• **DATASET RECORDS**:
════════════════════

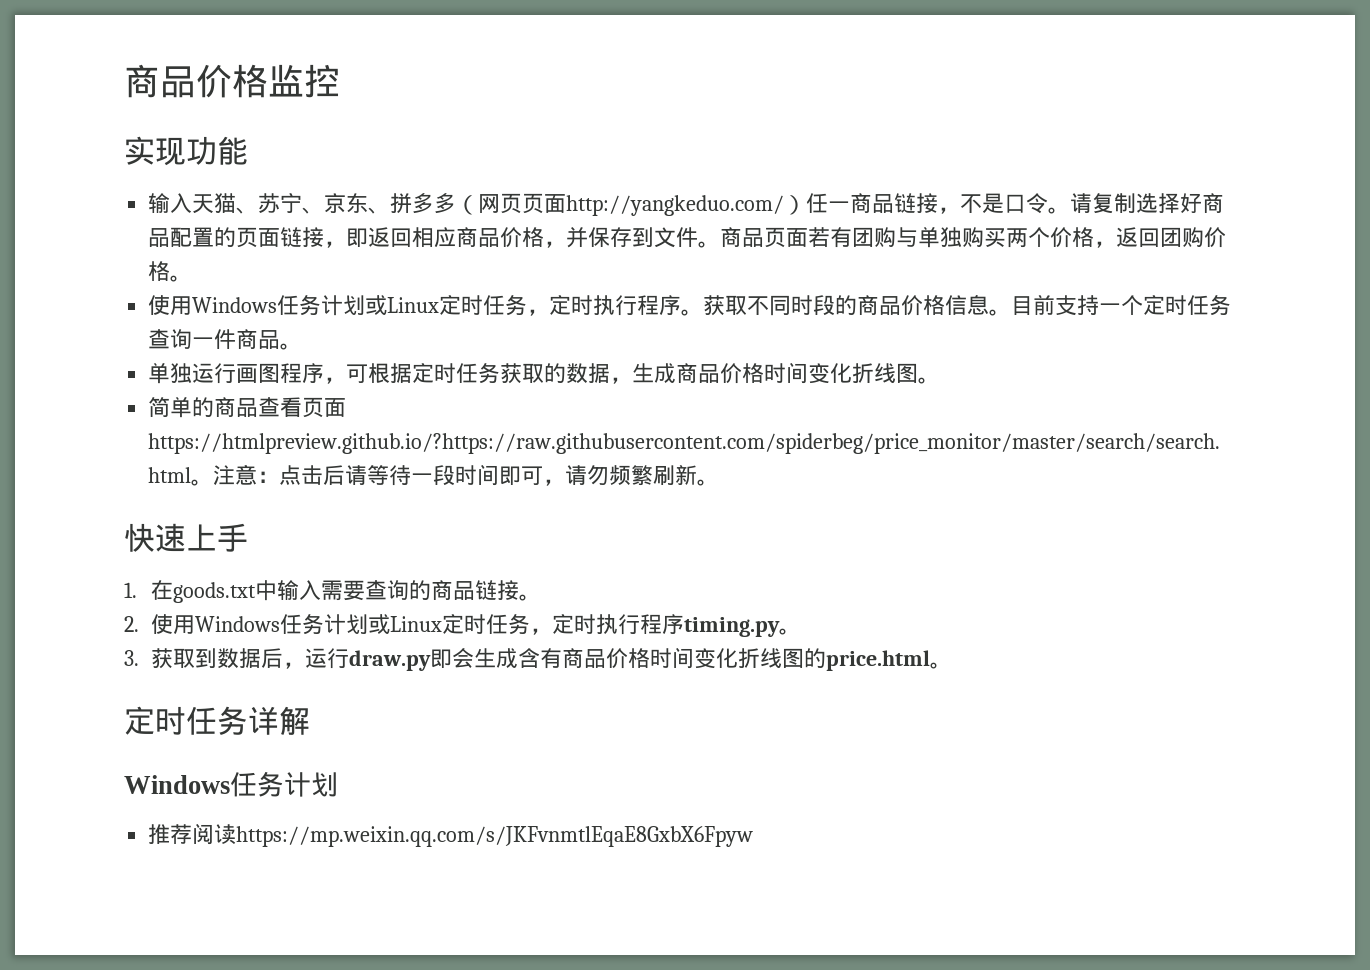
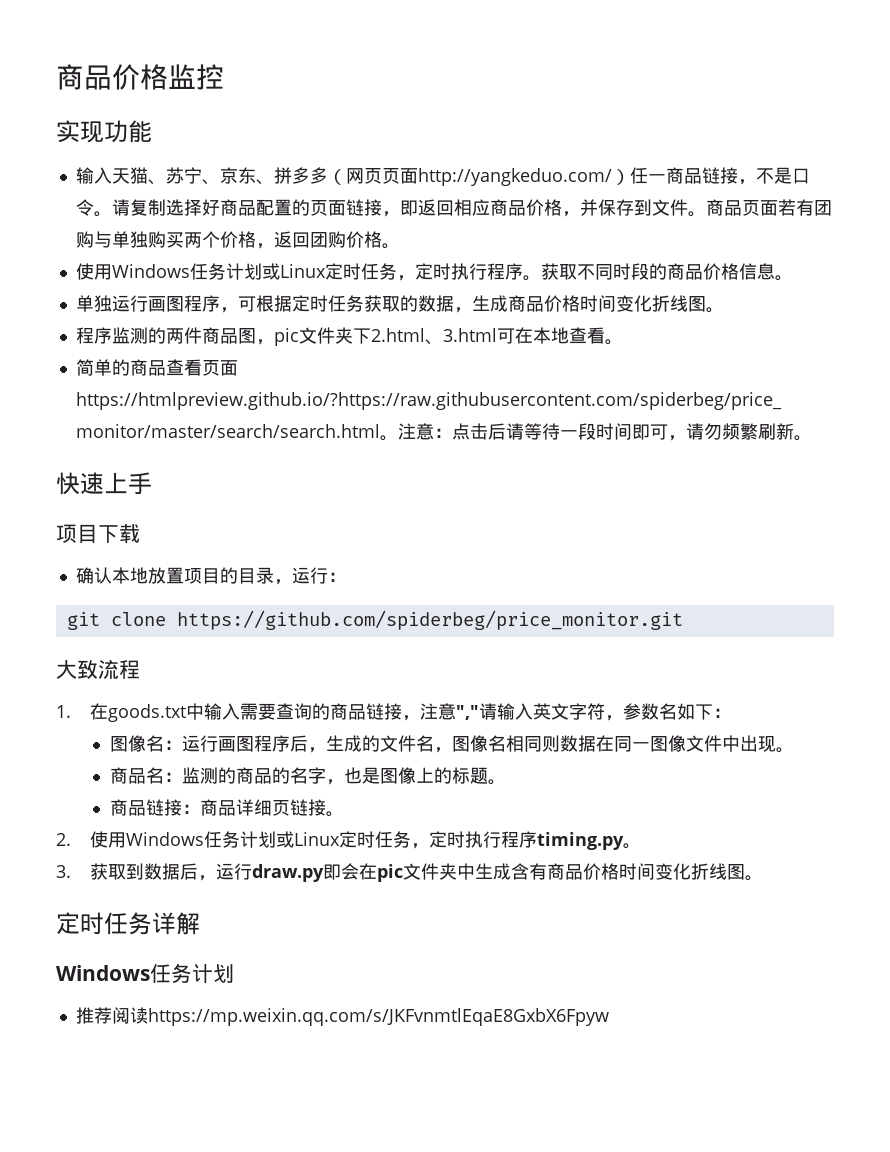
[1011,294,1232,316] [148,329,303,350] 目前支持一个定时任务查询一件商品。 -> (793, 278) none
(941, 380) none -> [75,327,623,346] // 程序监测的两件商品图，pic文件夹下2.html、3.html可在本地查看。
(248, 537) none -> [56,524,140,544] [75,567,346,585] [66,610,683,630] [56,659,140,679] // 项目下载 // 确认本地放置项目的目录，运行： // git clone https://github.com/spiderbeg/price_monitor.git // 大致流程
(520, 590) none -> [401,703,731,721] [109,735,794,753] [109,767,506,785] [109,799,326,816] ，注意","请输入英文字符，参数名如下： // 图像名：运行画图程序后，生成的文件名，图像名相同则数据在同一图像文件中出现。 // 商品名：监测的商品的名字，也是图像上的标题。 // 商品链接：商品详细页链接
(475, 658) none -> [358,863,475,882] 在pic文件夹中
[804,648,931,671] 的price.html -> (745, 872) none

════════════════════

• **YOUR INSTRUCTIONS**: What lines above mention "html"? Copy each one.

• **ANSWER TO THE PROBLEM**:
(941, 380) none -> [75,327,623,346] // 程序监测的两件商品图，pic文件夹下2.html、3.html可在本地查看。
[804,648,931,671] 的price.html -> (745, 872) none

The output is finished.